» **Description of the task**:
Search the data for the string "poslední" and gather each line it is in.
----- Record excerpts
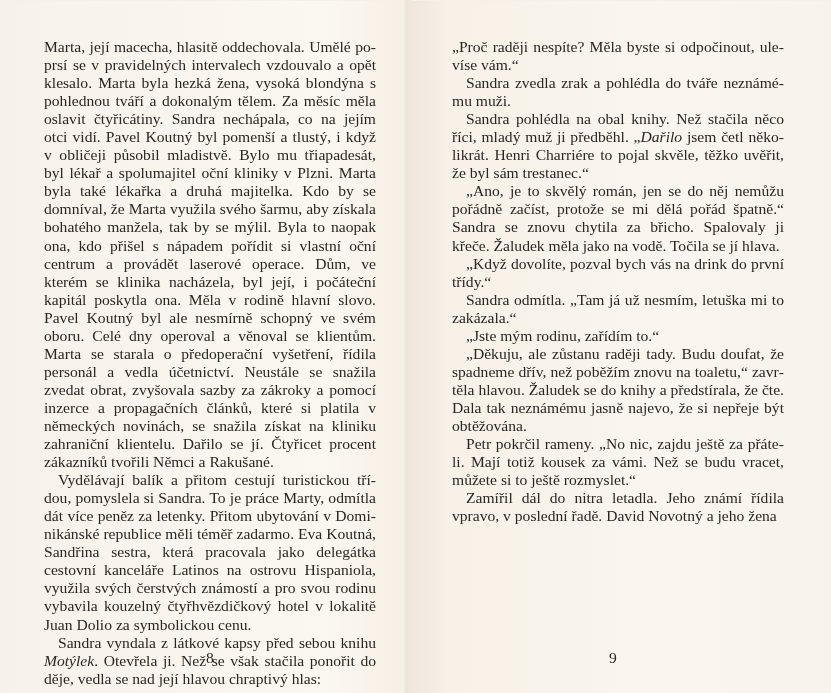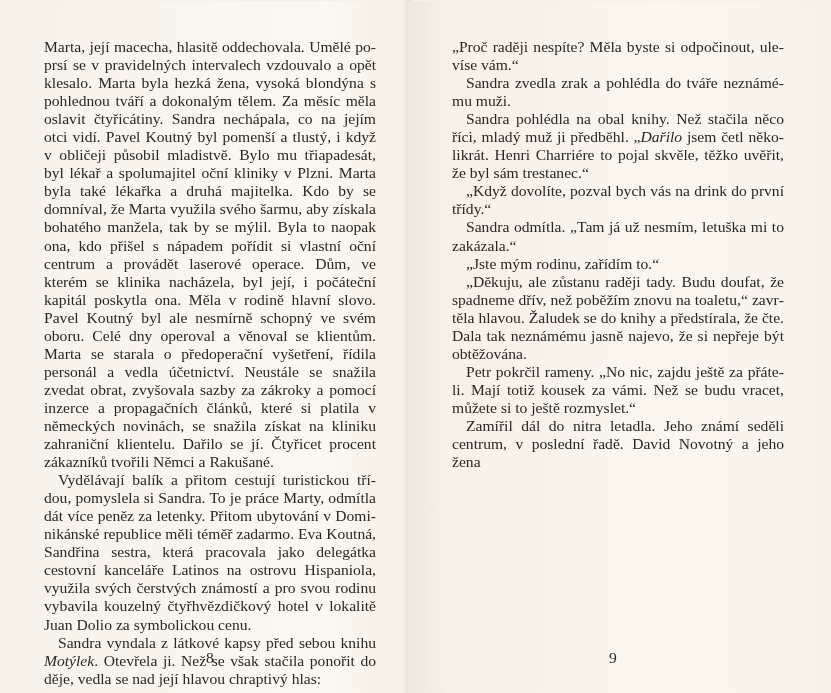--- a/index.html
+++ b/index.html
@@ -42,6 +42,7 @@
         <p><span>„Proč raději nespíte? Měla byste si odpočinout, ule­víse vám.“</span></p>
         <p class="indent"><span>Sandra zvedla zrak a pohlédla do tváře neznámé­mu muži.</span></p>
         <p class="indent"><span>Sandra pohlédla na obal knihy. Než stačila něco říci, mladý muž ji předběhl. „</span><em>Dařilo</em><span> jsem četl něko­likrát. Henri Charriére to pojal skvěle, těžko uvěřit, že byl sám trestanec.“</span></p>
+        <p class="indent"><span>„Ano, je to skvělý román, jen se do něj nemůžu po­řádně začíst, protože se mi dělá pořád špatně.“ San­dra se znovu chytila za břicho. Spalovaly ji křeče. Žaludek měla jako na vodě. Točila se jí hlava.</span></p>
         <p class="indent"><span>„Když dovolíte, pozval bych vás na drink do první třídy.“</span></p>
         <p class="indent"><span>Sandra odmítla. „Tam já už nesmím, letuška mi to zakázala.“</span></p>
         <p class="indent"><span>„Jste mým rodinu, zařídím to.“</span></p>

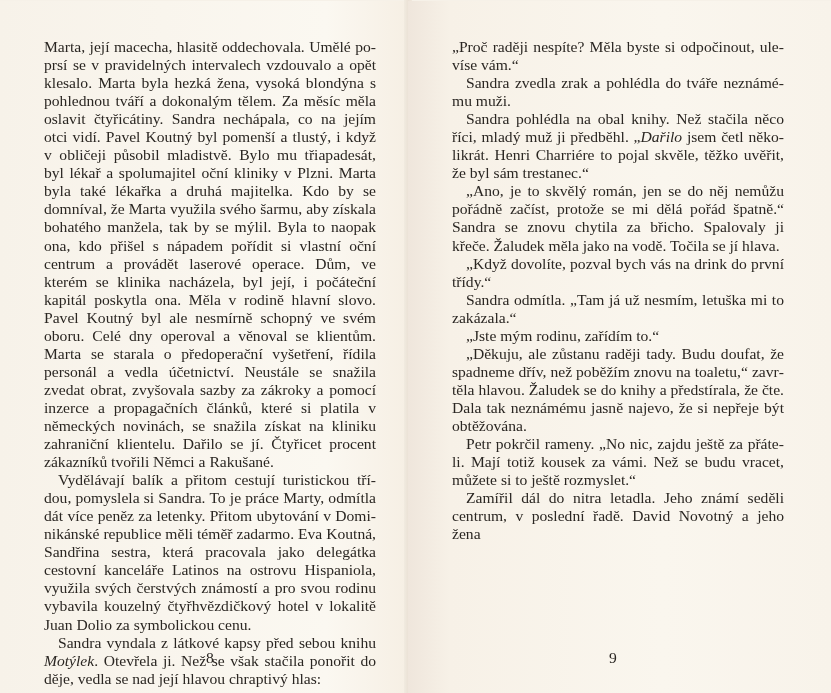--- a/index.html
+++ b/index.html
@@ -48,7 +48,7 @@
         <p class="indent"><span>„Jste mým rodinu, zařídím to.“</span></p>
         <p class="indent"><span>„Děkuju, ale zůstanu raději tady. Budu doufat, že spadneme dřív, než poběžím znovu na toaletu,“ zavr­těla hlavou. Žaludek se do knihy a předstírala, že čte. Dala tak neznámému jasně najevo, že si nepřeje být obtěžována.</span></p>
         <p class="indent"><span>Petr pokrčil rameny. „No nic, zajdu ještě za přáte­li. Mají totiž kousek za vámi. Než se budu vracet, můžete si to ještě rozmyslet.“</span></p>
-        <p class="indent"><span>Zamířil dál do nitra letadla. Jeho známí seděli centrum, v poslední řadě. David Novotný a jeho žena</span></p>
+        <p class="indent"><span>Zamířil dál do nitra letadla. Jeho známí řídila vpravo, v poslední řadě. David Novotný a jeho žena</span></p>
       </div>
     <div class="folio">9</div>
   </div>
----------
----- Record excerpts
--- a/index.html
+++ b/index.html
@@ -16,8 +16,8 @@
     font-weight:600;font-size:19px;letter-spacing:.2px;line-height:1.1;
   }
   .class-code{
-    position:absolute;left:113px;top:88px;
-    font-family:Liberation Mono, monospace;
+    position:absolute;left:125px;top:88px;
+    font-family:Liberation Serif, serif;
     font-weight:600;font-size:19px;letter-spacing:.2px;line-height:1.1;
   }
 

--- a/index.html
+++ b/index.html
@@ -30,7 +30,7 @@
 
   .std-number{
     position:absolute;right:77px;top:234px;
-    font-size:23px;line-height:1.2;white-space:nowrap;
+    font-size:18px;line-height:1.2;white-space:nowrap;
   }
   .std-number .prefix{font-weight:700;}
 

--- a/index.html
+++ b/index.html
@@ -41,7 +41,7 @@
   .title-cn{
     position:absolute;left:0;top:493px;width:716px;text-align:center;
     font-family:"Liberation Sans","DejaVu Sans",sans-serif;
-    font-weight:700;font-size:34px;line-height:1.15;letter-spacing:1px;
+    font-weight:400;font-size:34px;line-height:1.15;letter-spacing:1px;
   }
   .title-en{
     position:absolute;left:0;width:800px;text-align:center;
----------
----- Record excerpts
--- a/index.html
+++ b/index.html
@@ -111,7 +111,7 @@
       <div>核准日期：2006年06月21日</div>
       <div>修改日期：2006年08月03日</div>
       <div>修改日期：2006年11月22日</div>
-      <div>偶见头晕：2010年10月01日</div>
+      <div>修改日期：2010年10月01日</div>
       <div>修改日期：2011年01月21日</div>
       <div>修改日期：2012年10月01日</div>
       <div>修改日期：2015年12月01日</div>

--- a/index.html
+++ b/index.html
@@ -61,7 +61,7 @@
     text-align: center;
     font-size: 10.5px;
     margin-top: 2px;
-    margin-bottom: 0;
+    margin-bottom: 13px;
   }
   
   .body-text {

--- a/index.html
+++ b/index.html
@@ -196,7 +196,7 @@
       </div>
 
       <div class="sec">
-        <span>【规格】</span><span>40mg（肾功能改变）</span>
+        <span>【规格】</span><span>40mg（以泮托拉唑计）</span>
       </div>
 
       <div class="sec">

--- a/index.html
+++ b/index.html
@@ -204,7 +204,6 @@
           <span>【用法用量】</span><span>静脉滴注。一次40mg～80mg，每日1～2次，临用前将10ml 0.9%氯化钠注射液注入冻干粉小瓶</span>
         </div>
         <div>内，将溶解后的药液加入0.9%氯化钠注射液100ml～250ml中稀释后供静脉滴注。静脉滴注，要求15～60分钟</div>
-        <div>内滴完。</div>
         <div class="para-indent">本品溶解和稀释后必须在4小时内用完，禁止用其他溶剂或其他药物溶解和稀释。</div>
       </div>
----------
» **Result of this task**:
-        <p class="indent"><span>Zamířil dál do nitra letadla. Jeho známí seděli centrum, v poslední řadě. David Novotný a jeho žena</span></p>
+        <p class="indent"><span>Zamířil dál do nitra letadla. Jeho známí řídila vpravo, v poslední řadě. David Novotný a jeho žena</span></p>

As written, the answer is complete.